EXERCISE BRIEF.
Beneath this line are the data; copy exactly the part of them that opens with the line containing "- txngorm: GORM (./txngorm)" and closes with the line containing "- 1. Introduction", and only that part.

DATASET RECORDS.
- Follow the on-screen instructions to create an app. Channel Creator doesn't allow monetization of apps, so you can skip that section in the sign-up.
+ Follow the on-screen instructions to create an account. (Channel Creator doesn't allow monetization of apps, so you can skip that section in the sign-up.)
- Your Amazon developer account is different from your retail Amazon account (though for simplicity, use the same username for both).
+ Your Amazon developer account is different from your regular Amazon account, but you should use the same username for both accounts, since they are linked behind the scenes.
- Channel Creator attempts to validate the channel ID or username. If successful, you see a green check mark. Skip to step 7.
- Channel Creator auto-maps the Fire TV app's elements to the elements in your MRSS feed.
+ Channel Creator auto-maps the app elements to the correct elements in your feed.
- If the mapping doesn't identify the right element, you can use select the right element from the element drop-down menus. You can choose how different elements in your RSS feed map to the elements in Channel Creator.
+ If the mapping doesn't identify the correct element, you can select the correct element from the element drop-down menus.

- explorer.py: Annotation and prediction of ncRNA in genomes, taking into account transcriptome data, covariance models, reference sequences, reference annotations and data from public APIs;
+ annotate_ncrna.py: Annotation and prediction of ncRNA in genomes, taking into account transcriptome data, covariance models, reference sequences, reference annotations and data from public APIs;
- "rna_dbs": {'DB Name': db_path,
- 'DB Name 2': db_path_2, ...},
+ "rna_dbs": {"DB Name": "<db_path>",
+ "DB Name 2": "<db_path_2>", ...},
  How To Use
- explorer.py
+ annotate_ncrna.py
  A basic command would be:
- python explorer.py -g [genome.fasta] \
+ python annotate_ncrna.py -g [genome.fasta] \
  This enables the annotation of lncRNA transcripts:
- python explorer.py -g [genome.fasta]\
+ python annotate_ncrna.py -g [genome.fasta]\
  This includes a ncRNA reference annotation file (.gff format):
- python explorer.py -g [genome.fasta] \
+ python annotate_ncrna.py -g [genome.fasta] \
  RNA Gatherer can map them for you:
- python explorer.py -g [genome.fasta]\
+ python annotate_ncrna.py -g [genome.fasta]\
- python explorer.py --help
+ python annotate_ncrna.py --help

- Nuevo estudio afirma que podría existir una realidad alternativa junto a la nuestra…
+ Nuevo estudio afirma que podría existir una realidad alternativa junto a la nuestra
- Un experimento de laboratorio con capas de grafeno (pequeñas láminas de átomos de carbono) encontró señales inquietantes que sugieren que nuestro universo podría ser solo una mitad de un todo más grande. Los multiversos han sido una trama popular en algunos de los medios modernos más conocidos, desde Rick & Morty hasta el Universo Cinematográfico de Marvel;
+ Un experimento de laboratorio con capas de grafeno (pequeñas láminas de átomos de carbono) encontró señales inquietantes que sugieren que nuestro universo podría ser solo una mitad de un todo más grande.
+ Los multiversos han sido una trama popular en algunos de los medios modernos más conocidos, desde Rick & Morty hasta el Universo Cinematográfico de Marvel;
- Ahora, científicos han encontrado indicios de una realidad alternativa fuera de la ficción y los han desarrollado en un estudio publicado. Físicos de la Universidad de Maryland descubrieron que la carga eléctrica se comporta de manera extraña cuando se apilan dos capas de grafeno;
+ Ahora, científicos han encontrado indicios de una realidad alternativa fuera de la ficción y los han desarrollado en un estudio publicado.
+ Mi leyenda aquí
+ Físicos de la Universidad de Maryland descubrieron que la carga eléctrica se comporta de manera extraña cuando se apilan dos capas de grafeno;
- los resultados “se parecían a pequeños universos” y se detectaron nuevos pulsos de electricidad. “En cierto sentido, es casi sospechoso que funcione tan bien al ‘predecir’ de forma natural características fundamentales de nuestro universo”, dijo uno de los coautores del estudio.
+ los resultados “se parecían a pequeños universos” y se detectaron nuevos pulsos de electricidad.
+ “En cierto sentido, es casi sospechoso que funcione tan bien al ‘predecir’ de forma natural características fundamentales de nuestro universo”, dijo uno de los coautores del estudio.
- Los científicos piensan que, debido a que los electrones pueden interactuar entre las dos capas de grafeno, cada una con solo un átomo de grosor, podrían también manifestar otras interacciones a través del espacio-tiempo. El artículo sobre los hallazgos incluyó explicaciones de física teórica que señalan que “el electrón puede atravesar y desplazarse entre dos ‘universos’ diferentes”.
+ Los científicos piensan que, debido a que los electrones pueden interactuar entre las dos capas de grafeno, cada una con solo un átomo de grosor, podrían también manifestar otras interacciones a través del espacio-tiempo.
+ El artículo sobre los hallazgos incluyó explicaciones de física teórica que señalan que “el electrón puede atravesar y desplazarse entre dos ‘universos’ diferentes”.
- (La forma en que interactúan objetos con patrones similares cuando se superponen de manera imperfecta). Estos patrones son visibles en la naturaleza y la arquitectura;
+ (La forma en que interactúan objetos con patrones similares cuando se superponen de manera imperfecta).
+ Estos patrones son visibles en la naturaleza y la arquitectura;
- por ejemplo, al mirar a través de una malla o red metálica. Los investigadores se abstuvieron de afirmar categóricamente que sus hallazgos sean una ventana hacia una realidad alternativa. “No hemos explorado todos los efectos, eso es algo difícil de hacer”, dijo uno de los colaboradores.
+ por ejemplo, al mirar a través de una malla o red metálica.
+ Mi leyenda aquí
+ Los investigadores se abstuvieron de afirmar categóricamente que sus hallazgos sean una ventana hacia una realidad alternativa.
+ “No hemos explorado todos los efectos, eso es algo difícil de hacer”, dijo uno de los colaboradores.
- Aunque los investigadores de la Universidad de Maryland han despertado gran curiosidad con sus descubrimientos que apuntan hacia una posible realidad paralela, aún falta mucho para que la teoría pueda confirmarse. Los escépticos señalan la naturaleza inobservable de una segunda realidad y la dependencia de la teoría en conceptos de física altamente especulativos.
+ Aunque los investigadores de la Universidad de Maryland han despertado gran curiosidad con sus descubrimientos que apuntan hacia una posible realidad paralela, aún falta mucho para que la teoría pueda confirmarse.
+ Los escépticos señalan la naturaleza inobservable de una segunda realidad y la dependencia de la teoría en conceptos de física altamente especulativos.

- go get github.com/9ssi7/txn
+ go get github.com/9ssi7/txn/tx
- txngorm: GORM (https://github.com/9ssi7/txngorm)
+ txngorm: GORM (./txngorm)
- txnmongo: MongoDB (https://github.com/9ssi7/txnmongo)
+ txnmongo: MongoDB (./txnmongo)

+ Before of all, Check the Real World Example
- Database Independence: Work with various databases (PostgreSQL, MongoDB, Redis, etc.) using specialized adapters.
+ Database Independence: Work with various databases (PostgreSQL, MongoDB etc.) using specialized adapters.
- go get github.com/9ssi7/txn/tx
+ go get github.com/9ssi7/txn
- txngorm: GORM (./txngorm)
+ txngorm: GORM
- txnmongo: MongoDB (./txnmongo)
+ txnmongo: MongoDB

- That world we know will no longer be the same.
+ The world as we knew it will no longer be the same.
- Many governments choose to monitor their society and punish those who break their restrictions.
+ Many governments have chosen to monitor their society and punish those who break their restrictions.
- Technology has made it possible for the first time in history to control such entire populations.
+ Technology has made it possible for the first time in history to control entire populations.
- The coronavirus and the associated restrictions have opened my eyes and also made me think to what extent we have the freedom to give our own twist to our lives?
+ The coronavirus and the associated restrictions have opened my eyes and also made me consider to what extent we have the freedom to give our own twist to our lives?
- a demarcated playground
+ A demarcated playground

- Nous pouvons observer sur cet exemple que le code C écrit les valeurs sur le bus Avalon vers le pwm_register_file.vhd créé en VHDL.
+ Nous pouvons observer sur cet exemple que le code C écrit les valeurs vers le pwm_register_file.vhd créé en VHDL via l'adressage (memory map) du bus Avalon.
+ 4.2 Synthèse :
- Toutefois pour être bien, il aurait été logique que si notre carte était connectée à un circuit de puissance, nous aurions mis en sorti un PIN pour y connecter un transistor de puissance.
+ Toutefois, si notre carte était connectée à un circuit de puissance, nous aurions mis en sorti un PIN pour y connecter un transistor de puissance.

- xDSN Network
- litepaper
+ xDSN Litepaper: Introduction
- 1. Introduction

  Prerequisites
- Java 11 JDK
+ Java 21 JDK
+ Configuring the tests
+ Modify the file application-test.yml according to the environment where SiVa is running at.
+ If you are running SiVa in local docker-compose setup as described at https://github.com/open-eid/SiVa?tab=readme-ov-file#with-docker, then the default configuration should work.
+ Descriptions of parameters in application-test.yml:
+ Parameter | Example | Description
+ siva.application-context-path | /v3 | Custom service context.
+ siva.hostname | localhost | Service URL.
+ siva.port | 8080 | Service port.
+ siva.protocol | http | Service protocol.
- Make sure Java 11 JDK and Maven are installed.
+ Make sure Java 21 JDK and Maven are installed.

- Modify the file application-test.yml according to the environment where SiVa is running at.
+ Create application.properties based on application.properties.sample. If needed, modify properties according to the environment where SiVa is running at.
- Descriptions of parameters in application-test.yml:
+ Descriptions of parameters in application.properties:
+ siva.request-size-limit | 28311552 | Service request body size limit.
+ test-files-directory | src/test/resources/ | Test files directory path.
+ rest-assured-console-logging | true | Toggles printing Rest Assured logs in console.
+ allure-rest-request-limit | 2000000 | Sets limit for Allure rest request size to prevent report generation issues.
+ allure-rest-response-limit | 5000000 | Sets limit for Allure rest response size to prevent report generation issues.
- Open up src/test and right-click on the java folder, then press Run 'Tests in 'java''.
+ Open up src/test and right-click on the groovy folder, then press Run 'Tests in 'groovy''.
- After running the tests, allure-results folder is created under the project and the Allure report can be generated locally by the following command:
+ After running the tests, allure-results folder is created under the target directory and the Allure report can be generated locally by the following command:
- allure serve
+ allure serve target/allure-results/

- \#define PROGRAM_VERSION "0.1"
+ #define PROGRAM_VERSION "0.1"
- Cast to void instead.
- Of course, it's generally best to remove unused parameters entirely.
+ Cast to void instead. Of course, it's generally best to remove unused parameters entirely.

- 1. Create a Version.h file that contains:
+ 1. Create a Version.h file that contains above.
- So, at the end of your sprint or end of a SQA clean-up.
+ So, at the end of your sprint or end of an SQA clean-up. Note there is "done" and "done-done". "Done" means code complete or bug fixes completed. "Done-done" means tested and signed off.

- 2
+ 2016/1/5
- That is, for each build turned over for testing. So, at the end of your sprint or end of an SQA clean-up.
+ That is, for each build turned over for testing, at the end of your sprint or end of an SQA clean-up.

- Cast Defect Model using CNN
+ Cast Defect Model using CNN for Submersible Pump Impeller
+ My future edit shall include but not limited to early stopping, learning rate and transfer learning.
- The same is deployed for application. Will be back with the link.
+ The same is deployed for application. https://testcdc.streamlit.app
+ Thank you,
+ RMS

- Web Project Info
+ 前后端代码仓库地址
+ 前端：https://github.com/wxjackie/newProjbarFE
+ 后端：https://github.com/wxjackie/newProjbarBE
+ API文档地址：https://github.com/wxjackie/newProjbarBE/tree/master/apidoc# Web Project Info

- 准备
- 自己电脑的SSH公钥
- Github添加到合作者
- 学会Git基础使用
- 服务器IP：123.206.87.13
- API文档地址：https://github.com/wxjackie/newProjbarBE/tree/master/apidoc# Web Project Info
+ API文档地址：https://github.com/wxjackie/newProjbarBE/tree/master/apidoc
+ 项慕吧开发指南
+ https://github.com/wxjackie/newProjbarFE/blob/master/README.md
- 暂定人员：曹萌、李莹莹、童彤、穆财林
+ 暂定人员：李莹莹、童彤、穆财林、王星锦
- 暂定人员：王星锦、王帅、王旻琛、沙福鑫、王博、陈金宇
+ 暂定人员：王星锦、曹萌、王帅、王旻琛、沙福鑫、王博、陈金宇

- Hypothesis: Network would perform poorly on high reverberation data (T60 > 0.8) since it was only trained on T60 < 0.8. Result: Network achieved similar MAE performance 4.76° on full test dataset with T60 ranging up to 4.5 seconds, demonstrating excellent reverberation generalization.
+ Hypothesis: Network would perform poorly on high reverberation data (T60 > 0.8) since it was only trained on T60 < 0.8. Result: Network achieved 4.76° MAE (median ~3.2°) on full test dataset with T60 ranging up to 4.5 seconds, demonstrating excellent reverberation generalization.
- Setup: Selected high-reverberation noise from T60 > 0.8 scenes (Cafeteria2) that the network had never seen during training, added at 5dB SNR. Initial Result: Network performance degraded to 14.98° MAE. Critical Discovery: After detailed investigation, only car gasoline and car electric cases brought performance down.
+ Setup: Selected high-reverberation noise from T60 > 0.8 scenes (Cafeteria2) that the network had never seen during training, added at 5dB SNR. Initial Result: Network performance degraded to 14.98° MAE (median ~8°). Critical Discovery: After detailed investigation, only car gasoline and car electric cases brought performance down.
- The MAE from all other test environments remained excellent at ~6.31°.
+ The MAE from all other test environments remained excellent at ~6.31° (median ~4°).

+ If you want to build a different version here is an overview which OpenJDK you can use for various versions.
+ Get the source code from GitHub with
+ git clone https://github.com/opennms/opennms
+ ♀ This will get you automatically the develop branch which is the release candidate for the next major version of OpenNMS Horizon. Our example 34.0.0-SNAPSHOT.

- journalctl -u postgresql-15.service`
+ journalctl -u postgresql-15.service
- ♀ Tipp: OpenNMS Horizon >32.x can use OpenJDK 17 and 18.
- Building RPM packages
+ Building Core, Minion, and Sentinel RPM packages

RESPONSE TO THIS TASK.
- txngorm: GORM (./txngorm)
+ txngorm: GORM
- txnmongo: MongoDB (./txnmongo)
+ txnmongo: MongoDB

- That world we know will no longer be the same.
+ The world as we knew it will no longer be the same.
- Many governments choose to monitor their society and punish those who break their restrictions.
+ Many governments have chosen to monitor their society and punish those who break their restrictions.
- Technology has made it possible for the first time in history to control such entire populations.
+ Technology has made it possible for the first time in history to control entire populations.
- The coronavirus and the associated restrictions have opened my eyes and also made me think to what extent we have the freedom to give our own twist to our lives?
+ The coronavirus and the associated restrictions have opened my eyes and also made me consider to what extent we have the freedom to give our own twist to our lives?
- a demarcated playground
+ A demarcated playground

- Nous pouvons observer sur cet exemple que le code C écrit les valeurs sur le bus Avalon vers le pwm_register_file.vhd créé en VHDL.
+ Nous pouvons observer sur cet exemple que le code C écrit les valeurs vers le pwm_register_file.vhd créé en VHDL via l'adressage (memory map) du bus Avalon.
+ 4.2 Synthèse :
- Toutefois pour être bien, il aurait été logique que si notre carte était connectée à un circuit de puissance, nous aurions mis en sorti un PIN pour y connecter un transistor de puissance.
+ Toutefois, si notre carte était connectée à un circuit de puissance, nous aurions mis en sorti un PIN pour y connecter un transistor de puissance.

- xDSN Network
- litepaper
+ xDSN Litepaper: Introduction
- 1. Introduction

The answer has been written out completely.